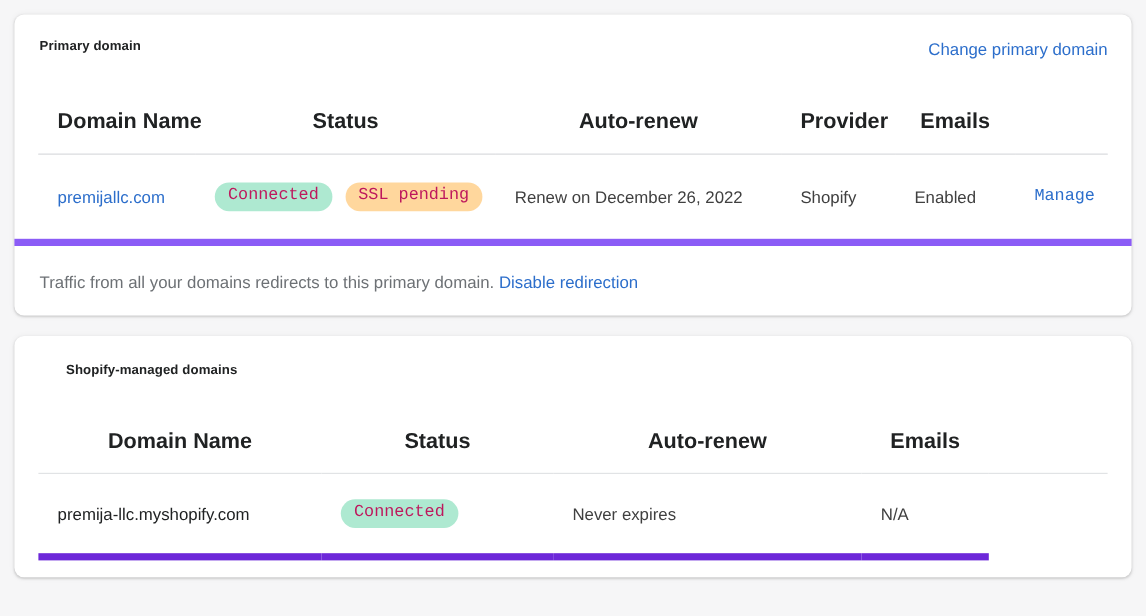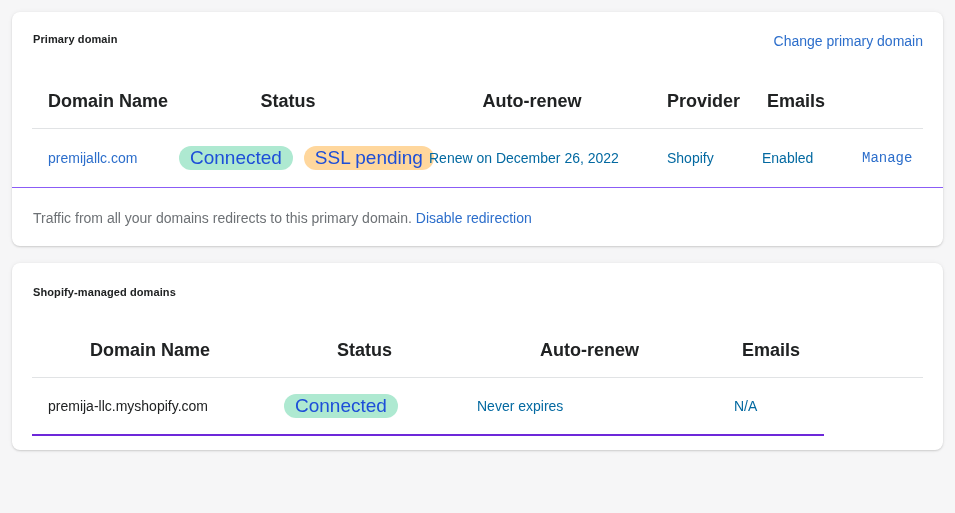--- a/index.html
+++ b/index.html
@@ -19,21 +19,21 @@
     box-shadow: 0 0 5px rgba(23,24,24,.05), 0 1px 2px rgba(0,0,0,.15);
   }
   .card-1 { margin-top: 12px; }
   .card-2 { margin-top: 17px; padding-bottom: 14px; }
   .card-head {
     display: flex;
     justify-content: space-between;
     align-items: flex-start;
     padding: 21px 20px 0 21px;
   }
-  .card-2 .card-head { padding-top: 23px; }
+  .card-2 .card-head { padding-top: 23px; margin-left: 22px; }
   .card-title {
     font-size: 11px;
     font-weight: 700;
     color: #202223;
     letter-spacing: .1px;
   }
   a.link {
     color: #2c6ecb;
     text-decoration: none;
     cursor: pointer;
@@ -48,41 +48,42 @@
     text-align: center;
     font-size: 18px;
     font-weight: 700;
     color: #202223;
     padding: 20px 16px 16px 16px;
     border-bottom: 1px solid #e1e3e5;
     white-space: nowrap;
   }
   td {
     padding: 0 16px;
-    height: 58px;
+    height: 70px;
     vertical-align: middle;
     white-space: nowrap;
     font-size: 14px;
   }
-  td.bordered { border-bottom: 2px solid #6d28d9; }
-  .muted { color: #0369a1; }
+  td.bordered { border-bottom: 6px solid #6d28d9; }
+  .muted { color: #404040; }
   .manage-cell { text-align: left; font-family: Liberation Mono, monospace; }
   .badge {
     display: inline-block;
     padding: 3px 11px 4px 11px;
     border-radius: 12px;
-    font-size: 19px;
-    color: #1d4ed8;
+    font-size: 14px;
+    color: #be185d;
     line-height: 17px;
+    font-family: Liberation Mono, monospace;
   }
   .badge-success { background: #aee9d1; }
   .badge-warning { background: #ffd79d; }
   .badge + .badge { margin-left: 7px; text-align: right; }
   .card-footer {
-    border-top: 1px solid #8b5cf6;
+    border-top: 6px solid #8b5cf6;
     padding: 22px 21px 20px 21px;
     color: #6d7175;
   }
 </style>
 </head>
 <body>
 
 <section class="card card-1">
   <div class="card-head">
     <h2 class="card-title">Primary domain</h2>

WORK ITEM: What is the number of lines in the listing above that contain the word "border"? Reply with that number alone.

PROBLEM SOLUTION: 6